Brent Michael Kutzle (born August 3, 1985) is an American musician, multi-instrumentalist, songwriter, record producer, and film composer originating from Fountain Valley, California. He is the bassist and cellist for the pop rock band OneRepublic.

Much like OneRepublic's lead vocalist, Ryan Tedder, Brent has also written and performed with various other musicians from both underground music scenes and mainstream acts, including Beyoncé, Matchbox Twenty, Ellie Goulding, Cobra Starship, Leona Lewis, Kelly Clarkson, ísland, Vermeer, Augustine, This Allure, Monarch, Venus Infers, Jessica Dobson, and Kevin Max.
Brent has been married to Jackie Leslie since 2017.

==Biography==
===Early life===
He attended Ethan B. Allen Elementary and when Kutzle was thirteen, he attended Sarah McGarvin School located in Westminster, California. He also attended La Quinta High School in Westminster, California Baptist University in Riverside and Vanguard University in Costa Mesa.
Kutzle began playing piano at an early age with his mother a church organist and piano teacher, and his father a pianist and one of 84 pianists in the Los Angeles 1984 Summer Olympics opening ceremonies. Kutzle was encouraged by his father to take on a second instrument, the cello, because the competition is far less than that of violin. Kutzle is a classically trained composer.

===Filmography===
Kutzle has a cameo appearance in the 2008 film, The Eye, starring Jessica Alba. He appears in the opening scene playing cello as a member of the orchestra. He can also be heard playing cello on the title track, "Songs Like Rain" for the 2006 independent film of the same name. In 2014, Kutzle was asked by the Jamaican diaspora about how many instruments he could play regarding film and he stated, “Not as many as I could in college, but somewhere around a handful.” Kutzle scored a soundtrack for the 2016 international feature film Behind the Water which stars activist Fraser Kershaw.

===OneRepublic===
Kutzle joined OneRepublic early in 2007 after the band's former bassist left to pursue a solo career. He has played the cello since fourth grade and has commented that he would never play for a band that 'would not let him play his cello'. Kutzle has transformed the sound of the cello for a rock band by using delay, reverb and looping effects. He made his mark on OneRepublic's debut album Dreaming Out Loud on the track "All Fall Down", which is based on a cello hook that is repeated throughout the whole track.

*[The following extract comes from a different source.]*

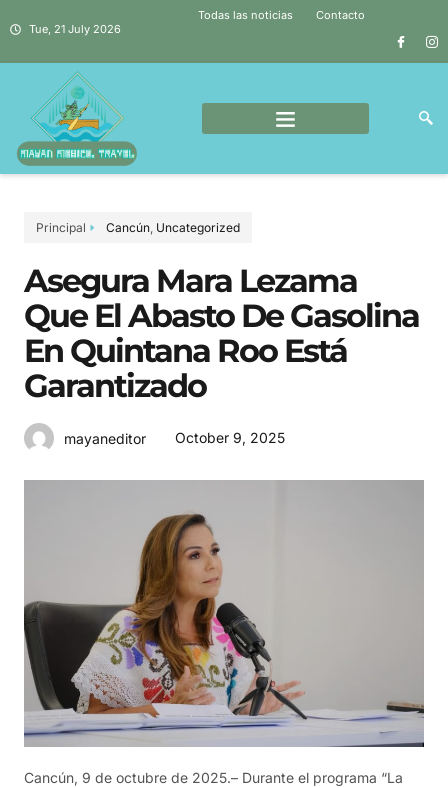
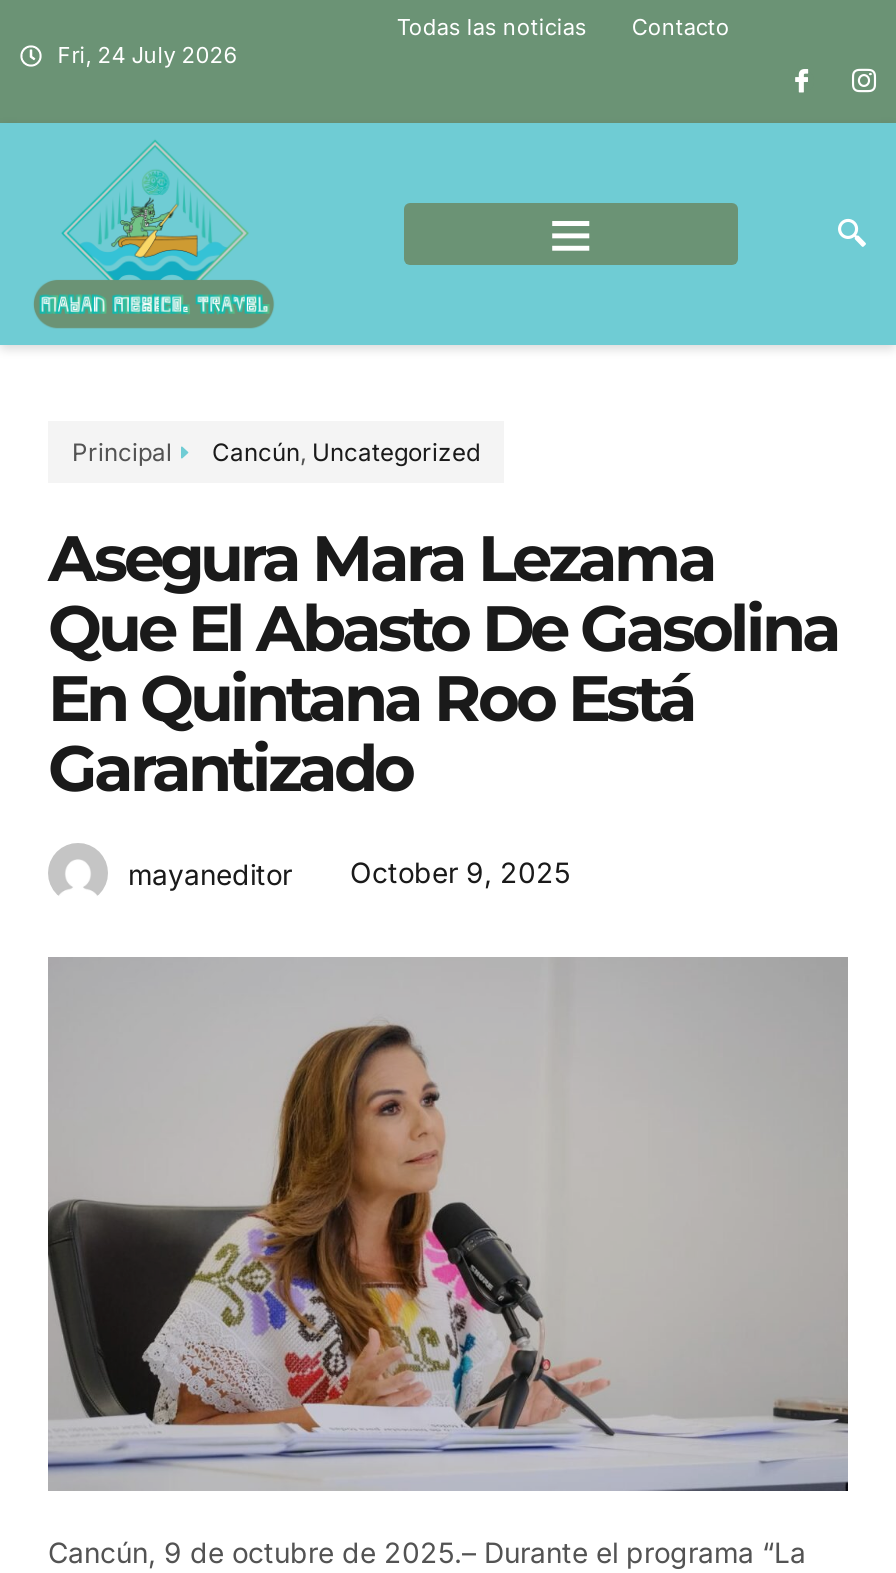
- Tue, 21 July 2026
+ Fri, 24 July 2026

In addition to playing the cello and the bass guitar, Kutzle, along with guitarist Zach Filkins, also aids friend and frontman, Ryan Tedder, in songwriting and composing music for the band. Many of the songs on the band's second album Waking Up were co-written and co-produced by Kutzle, including the lead single "All The Right Moves" and the single "Good Life", as well as "Feel Again" and "If I Lose Myself" which are both singles from their third album Native. At live concerts, he can be seen playing bass guitar, cello, and singing background vocals alongside Filkins, drummer Eddie Fisher and guitarist Drew Brown.

==Discography==

- Dreaming Out Loud (2007)
- Waking Up (2009)
- Native (2013)
- Oh My My (2016)
- Human (2021)
- One Night in Malibu (2022)
- Artificial Paradise (2024)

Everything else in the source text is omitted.